Amazon Prime delivered in forty-eight hours, and I had read
nearly every word in an additional forty-eight hours.
Taubes presented the most strange and logical reasoning for
why I was obese, and backed it up with science. Reading the
examples and case studies he presented made it clear that I was
following bad advice from doctors and nutritionists that left me
feeling more hungry and more obese. The layers of shame started to peel away. Maybe I wasn’t a failure. In the appendix of
Taubes’s book was a diet plan called the “No Sugar, No Starch”
diet. I read it and declared to my husband, “I’m doing this!”

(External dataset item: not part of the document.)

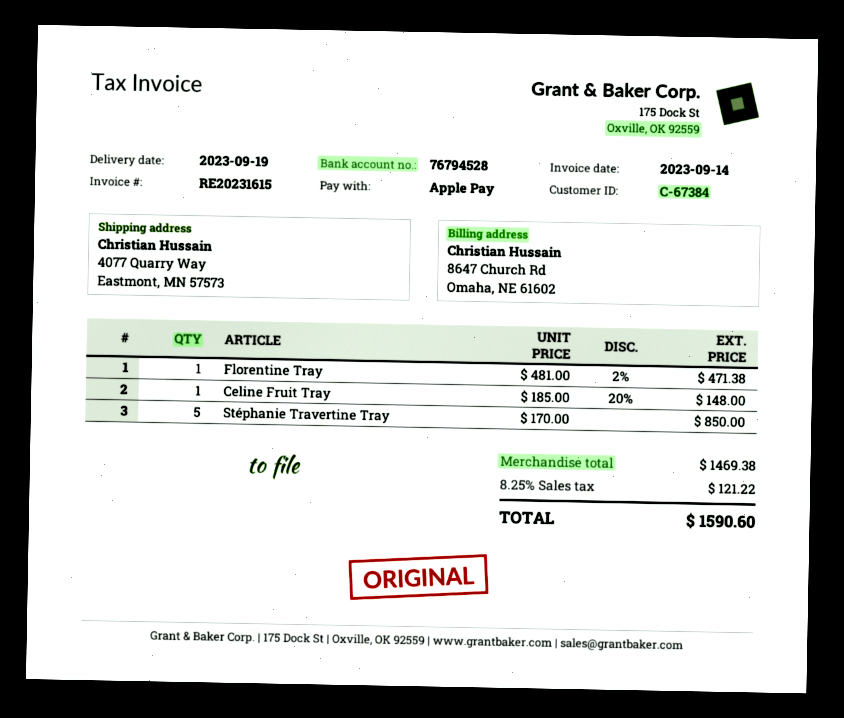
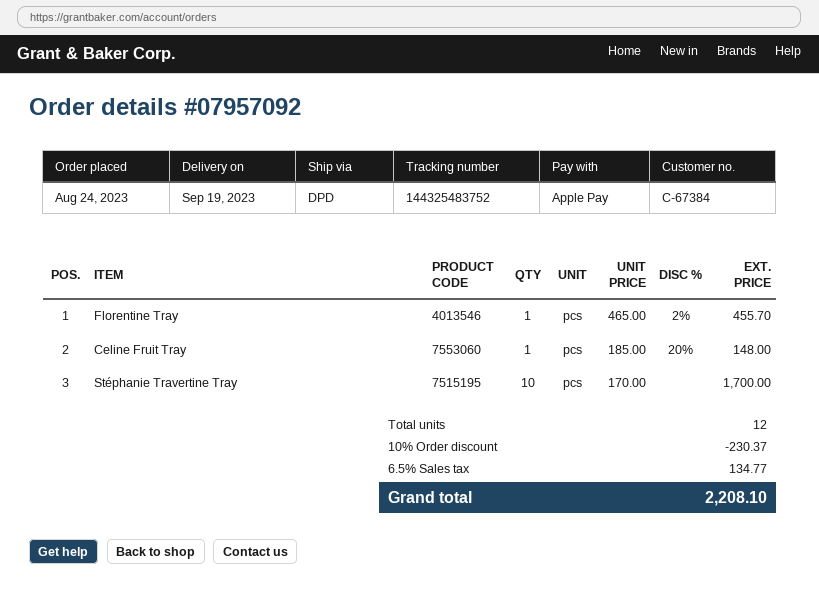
Florentine Tray: 1 x 481.00 - 2% = 471.38 -> 1 x 465.00 - 2% = 455.70
Stéphanie Travertine Tray: 5 x 170.00 = 850.00 -> 10 x 170.00 = 1700.00
discount: none -> 10% = 230.37
tax: 8.25% = 121.22 -> 6.5% = 134.77
total: 1590.60 -> 2208.10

He scanned it long enough to see no potatoes, no pasta, no
starches, no Pepsi, and said, “No way!” What neither of us
knew is that it would be the easiest and most sustainable “diet”
that I had ever followed.
The first three days I simply counted carbs, keeping them
under 20 total grams per day. It wasn’t easy because just about
every food label had more carbs than I could eat. Each day of
those first two weeks, I wondered if I could sustain it, but I’d
vowed to follow the plan for two solid weeks to see if this was
as foolish as my husband thought. Eating lots of bacon, sausage
and various meats, salads, no fruit, few veggies, no bread, no
pasta, no starches, but adding butter, mayo, and avocado, kept
carbs under 20 total grams per day.
On day three I was standing over my desk shuffling papers
when I glanced at the clock. It was 2: 30 p.m. I hadn’t eaten
lunch. Breakfast had been at 7 a.m., and there had been no
mid-morning snack and no lunch. Never in my forty-five years
had I ever missed a meal unintentionally! Nearly all my life, I’d
gone to bed hungry, woken up hungry, and been hungry the
whole time in between.
And the scales? I saw weight loss nearly every single day. Did I
mention I wasn’t hungry either?
When carbs tempted with their sultry ways, I repeated, “Just for
today. I choose me.” I’d made a commitment to a two-week trial, and a deeper commitment to lose weight or die trying. Near
the end of those two weeks I’d had an especially difficult day
when the vision of a chocolate chip cookie appeared. Maybe I
even said it out loud, “I’ve got to have a chocolate chip cookie
or somebody is gonna get hurt.”
I considered driving to the grocery store and buying a package
of cookies. My resolve got me safely home, but those cookies
were still on my mind. Pinterest saved my life with a low-carb
cookie that used four basic ingredients. Peanut butter, egg,
sweetener, and baking powder made a simple and delicious
low-carb yumminess. Savoring the second cookie, I knew, “If
I can eat this and still lose weight, I can do this the rest of my
life.” The next day I weighed a pound and a half less! I was
eating cookies and losing weight. I wasn’t hungry or miserable,
and my back felt better.
At the end of the two-week trial, my husband said, “Tell me
what to eat.” What he didn’t tell me was that he, too, had lost
weight just by my changing the way I was cooking. He never
read a book, but he quizzed me about what to eat, ate mainly as
I ate, and then ate what he wanted when he didn’t like what I
had to say.
Six months later we were still following the plan. On Christmas
Eve 2013, I weighed 198 pounds. It was a gift of better health.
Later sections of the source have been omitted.